A groundbreaking study has revealed the hidden long-term risks of the keto diet, shedding fresh light on its impact on broader metabolic health. Despite its widespread popularity as a powerful tool for rapid weight loss and managing conditions like obesity and type 2 diabetes, this high-fat, ultra-low-carb eating pattern may come with serious consequences that only emerge over time.
The ketogenic diet triggers a profound metabolic switch. By drastically cutting carbohydrate intake, it forces the body into ketosis. This natural survival state was originally designed for periods of starvation. In ketosis, the liver transforms stored fat into ketone bodies. These serve as an alternative fuel that powers both the body and brain when glucose from carbohydrates runs low. Rather than burning sugar, your system starts running entirely on fat derived ketones.
As the body transitions from burning glucose to running on fat, many people experience a temporary cluster of symptoms commonly known as the keto flu. This uncomfortable phase, which typically strikes within the first few days or weeks of starting a very low carbohydrate, high fat ketogenic diet, is not a true viral illness. Instead, it reflects the body’s adjustment to using fat derived ketones for energy. Common complaints include headaches, intense fatigue, difficulty concentrating, nausea, irritability, and muscle cramps.
In the long-term study, researchers followed male and female mice for a minimum of nine months, giving them unrestricted access to food. The animals were divided into four groups, with each assigned a different diet. The diets were a classic high-fat Western diet, a low-fat high-carbohydrate diet, a strict ketogenic diet where almost all calories were derived from fat, and a low-fat diet carefully matched for protein content.

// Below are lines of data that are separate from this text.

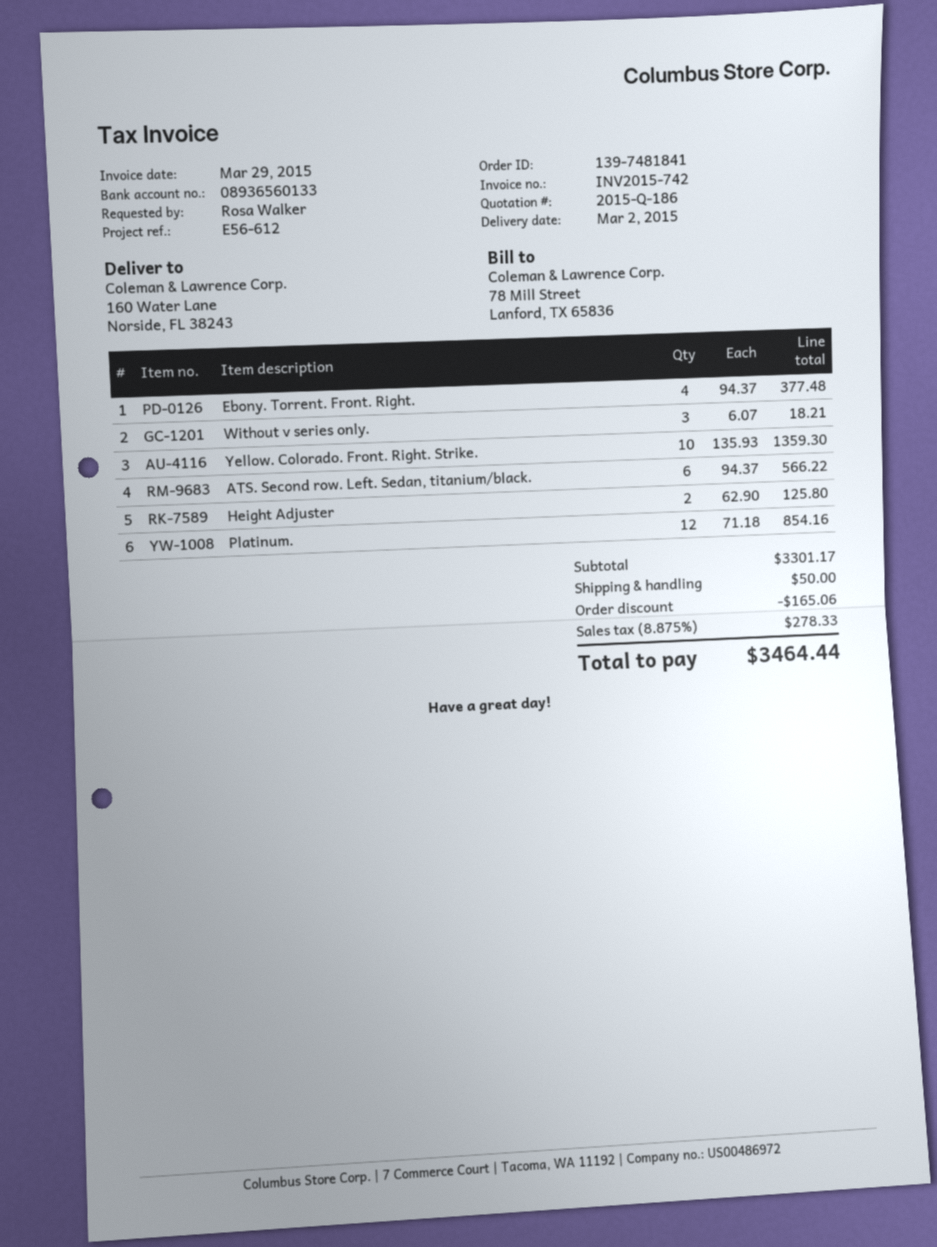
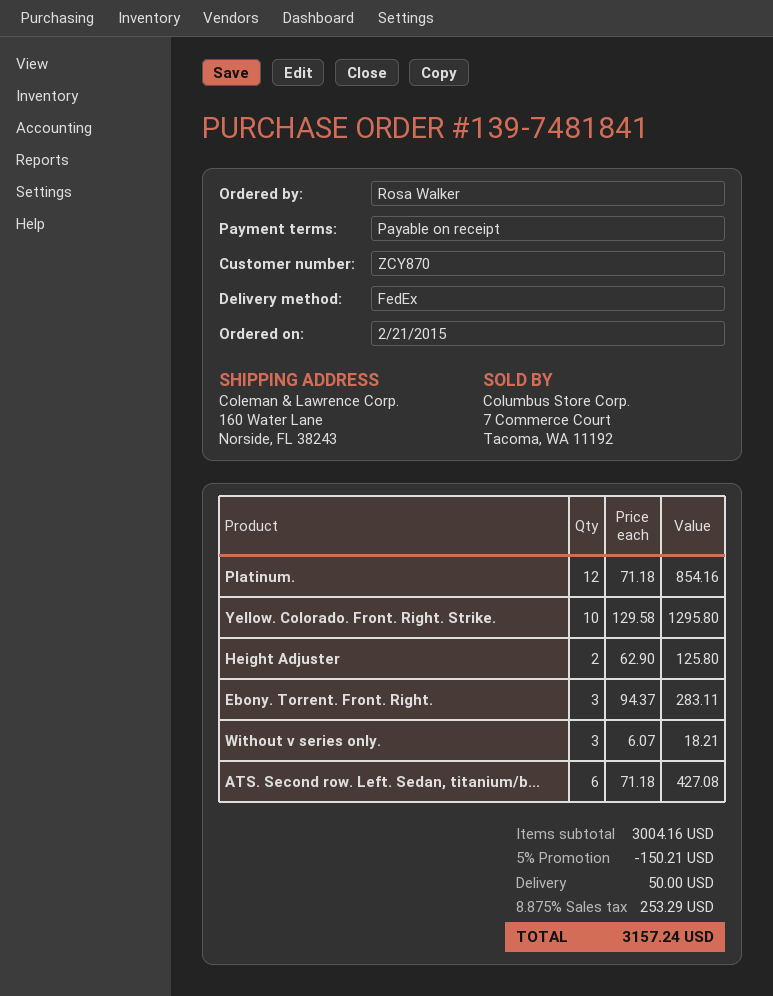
Ebony. Torrent. Front. Right.: 4 x 94.37 = 377.48 -> 3 x 94.37 = 283.11
Yellow. Colorado. Front. Right. Strike.: 10 x 135.93 = 1359.30 -> 10 x 129.58 = 1295.80
ATS. Second row. Left. Sedan, titanium/black.: 6 x 94.37 = 566.22 -> 6 x 71.18 = 427.08
subtotal: 3301.17 -> 3004.16
discount: 165.06 -> 150.21
tax: 8.875% = 278.33 -> 8.875% = 253.29
total: 3464.44 -> 3157.24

The findings were striking. Mice on the ketogenic diet rapidly developed serious metabolic disturbances, with some abnormalities appearing in as little as a few days. The near-total exclusion of fruits, vegetables, whole grains, and legumes created widespread deficiencies in vital vitamins, minerals, and dietary fiber, which in turn disrupted digestion and compromised long-term health.
Far from shielding the liver, the ketogenic diet actually worsened fatty liver disease. The buildup of fat in the liver is a classic sign of metabolic dysfunction linked to obesity. Although mice are not identical to humans, these results uncover serious, previously overlooked long-term metabolic dangers that anyone thinking about adopting the ketogenic diet should carefully consider.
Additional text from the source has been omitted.